[Edit tracking data]
---+---

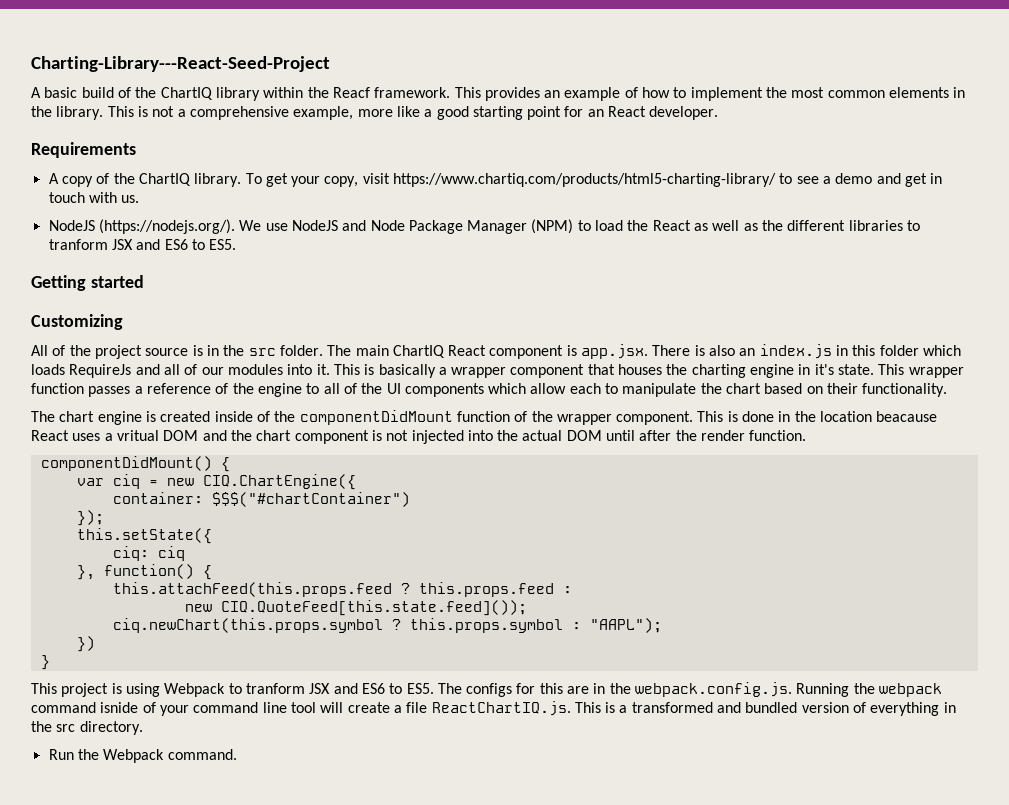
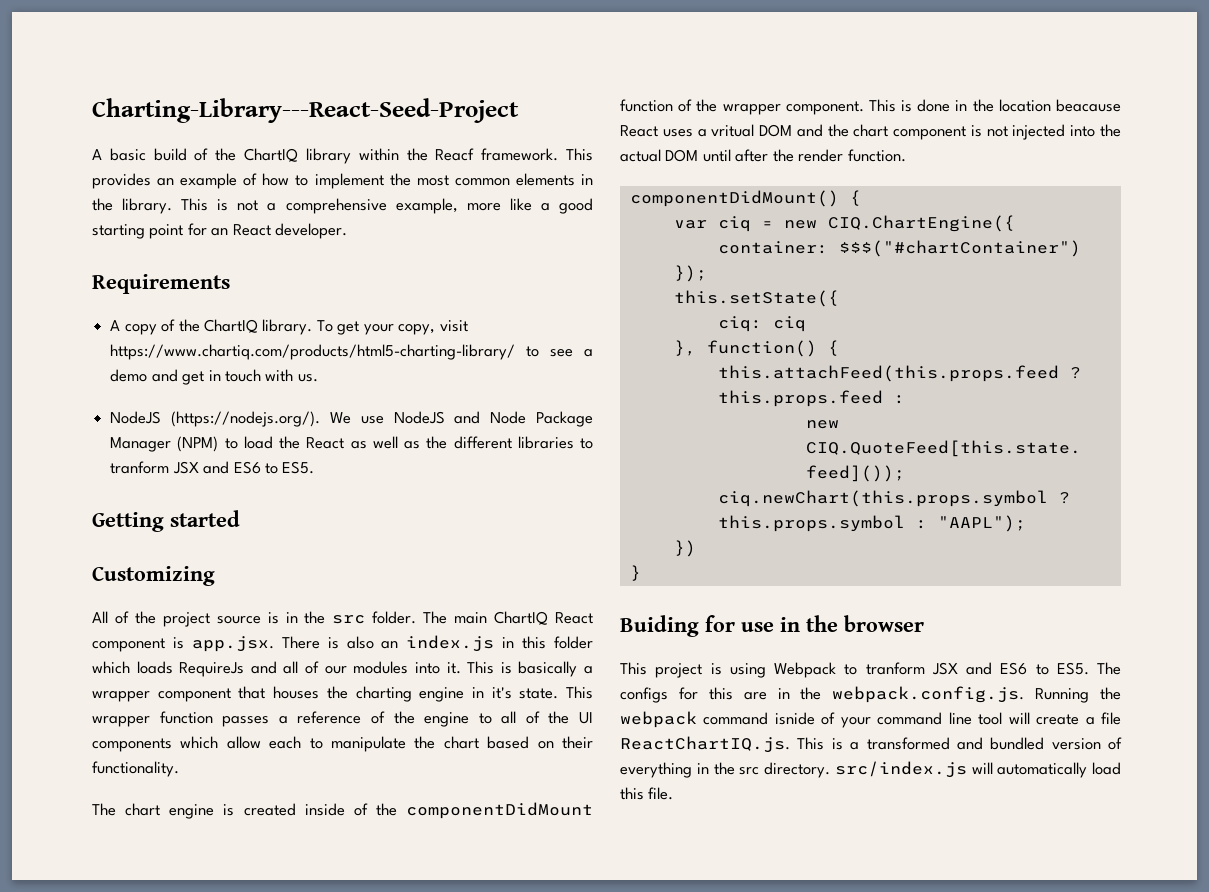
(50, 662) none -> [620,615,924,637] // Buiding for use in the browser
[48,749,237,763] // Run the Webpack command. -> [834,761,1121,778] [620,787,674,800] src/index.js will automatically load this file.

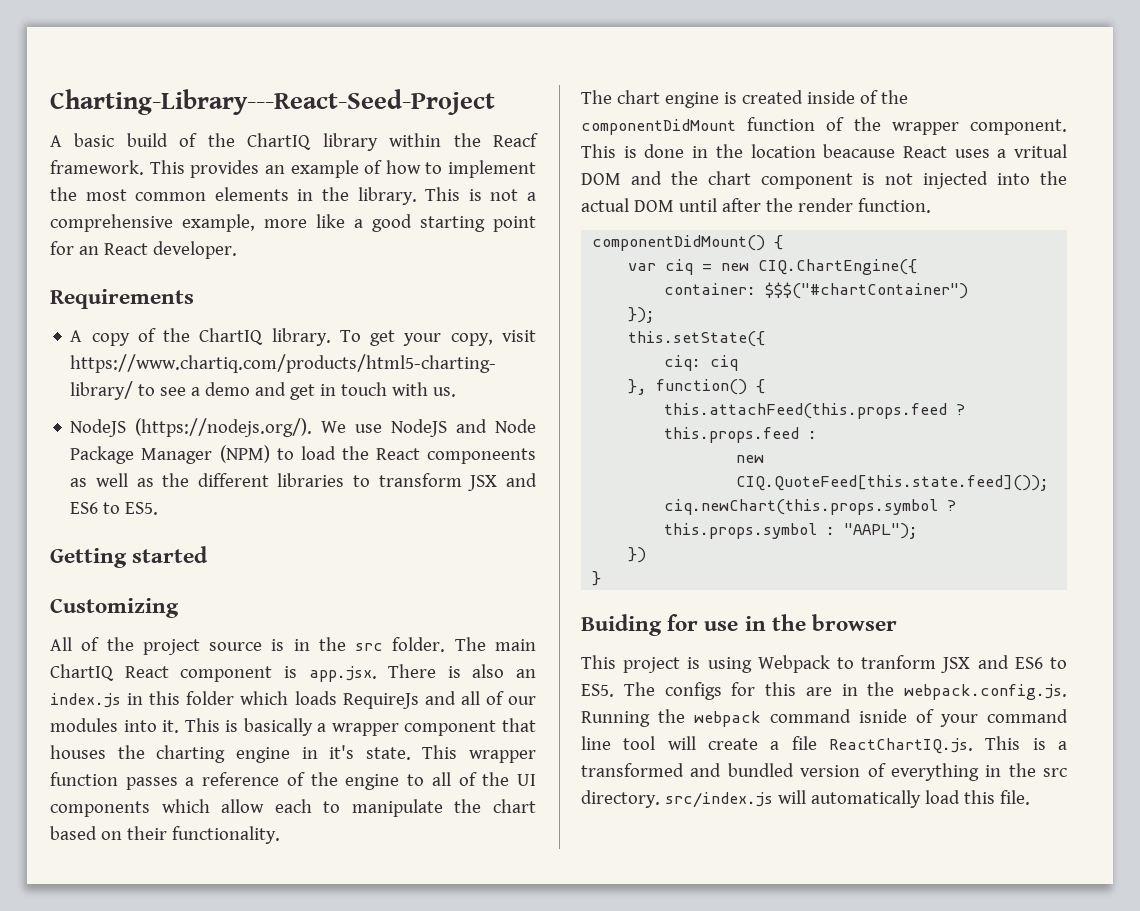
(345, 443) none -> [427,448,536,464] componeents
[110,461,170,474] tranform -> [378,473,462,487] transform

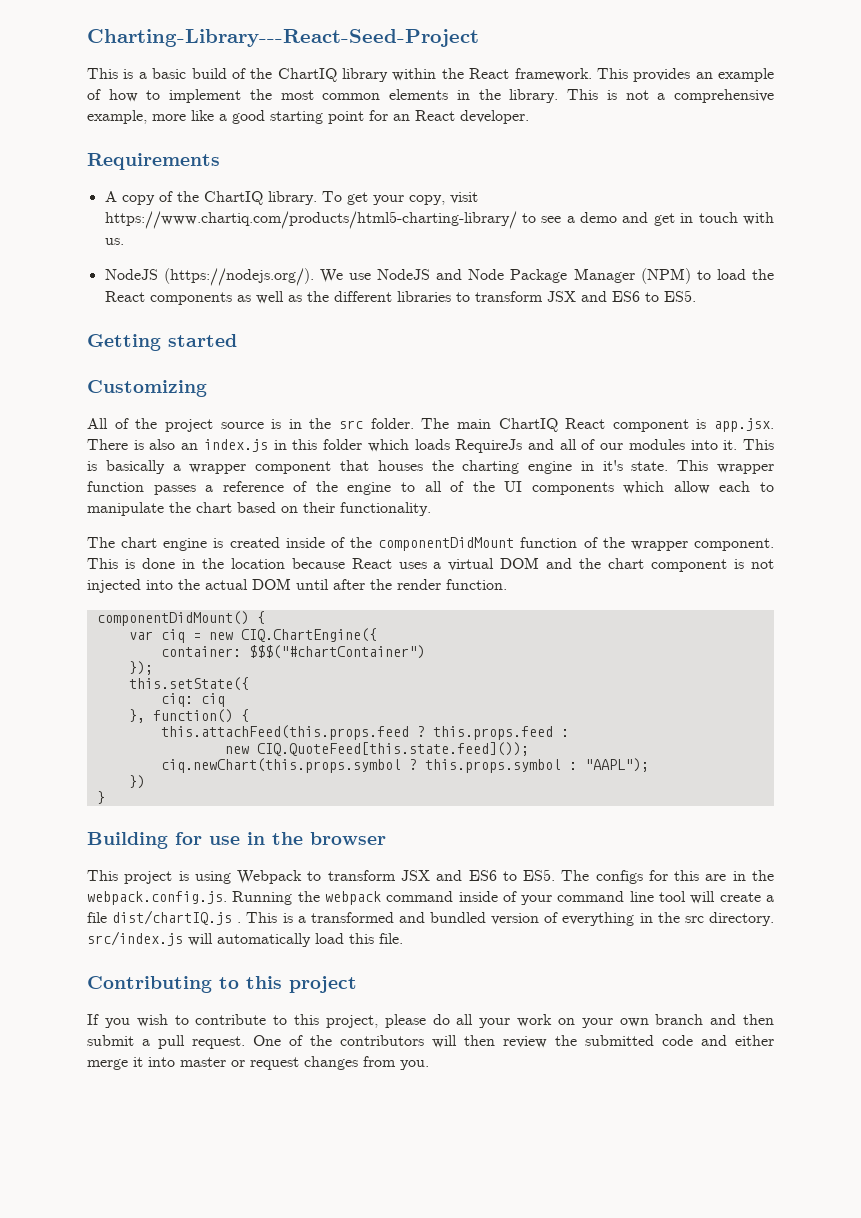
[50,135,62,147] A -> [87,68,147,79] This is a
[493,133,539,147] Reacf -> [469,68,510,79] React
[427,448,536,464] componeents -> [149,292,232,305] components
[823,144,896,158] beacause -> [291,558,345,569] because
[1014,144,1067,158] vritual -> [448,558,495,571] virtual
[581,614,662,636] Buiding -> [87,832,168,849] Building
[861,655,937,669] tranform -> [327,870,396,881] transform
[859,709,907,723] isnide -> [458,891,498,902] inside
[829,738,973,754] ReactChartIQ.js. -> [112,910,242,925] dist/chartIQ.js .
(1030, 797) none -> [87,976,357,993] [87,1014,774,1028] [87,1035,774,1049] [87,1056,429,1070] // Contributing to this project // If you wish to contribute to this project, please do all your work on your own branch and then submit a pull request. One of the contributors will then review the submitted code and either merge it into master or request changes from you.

---+---

■ WHAT YOU HAVE TO DO ■
The records above are to be repeated word for word, with the pictures omitted.

■ OUTPUT FOR THIS TASK ■
(50, 662) none -> [620,615,924,637] // Buiding for use in the browser
[48,749,237,763] // Run the Webpack command. -> [834,761,1121,778] [620,787,674,800] src/index.js will automatically load this file.

(345, 443) none -> [427,448,536,464] componeents
[110,461,170,474] tranform -> [378,473,462,487] transform

[50,135,62,147] A -> [87,68,147,79] This is a
[493,133,539,147] Reacf -> [469,68,510,79] React
[427,448,536,464] componeents -> [149,292,232,305] components
[823,144,896,158] beacause -> [291,558,345,569] because
[1014,144,1067,158] vritual -> [448,558,495,571] virtual
[581,614,662,636] Buiding -> [87,832,168,849] Building
[861,655,937,669] tranform -> [327,870,396,881] transform
[859,709,907,723] isnide -> [458,891,498,902] inside
[829,738,973,754] ReactChartIQ.js. -> [112,910,242,925] dist/chartIQ.js .
(1030, 797) none -> [87,976,357,993] [87,1014,774,1028] [87,1035,774,1049] [87,1056,429,1070] // Contributing to this project // If you wish to contribute to this project, please do all your work on your own branch and then submit a pull request. One of the contributors will then review the submitted code and either merge it into master or request changes from you.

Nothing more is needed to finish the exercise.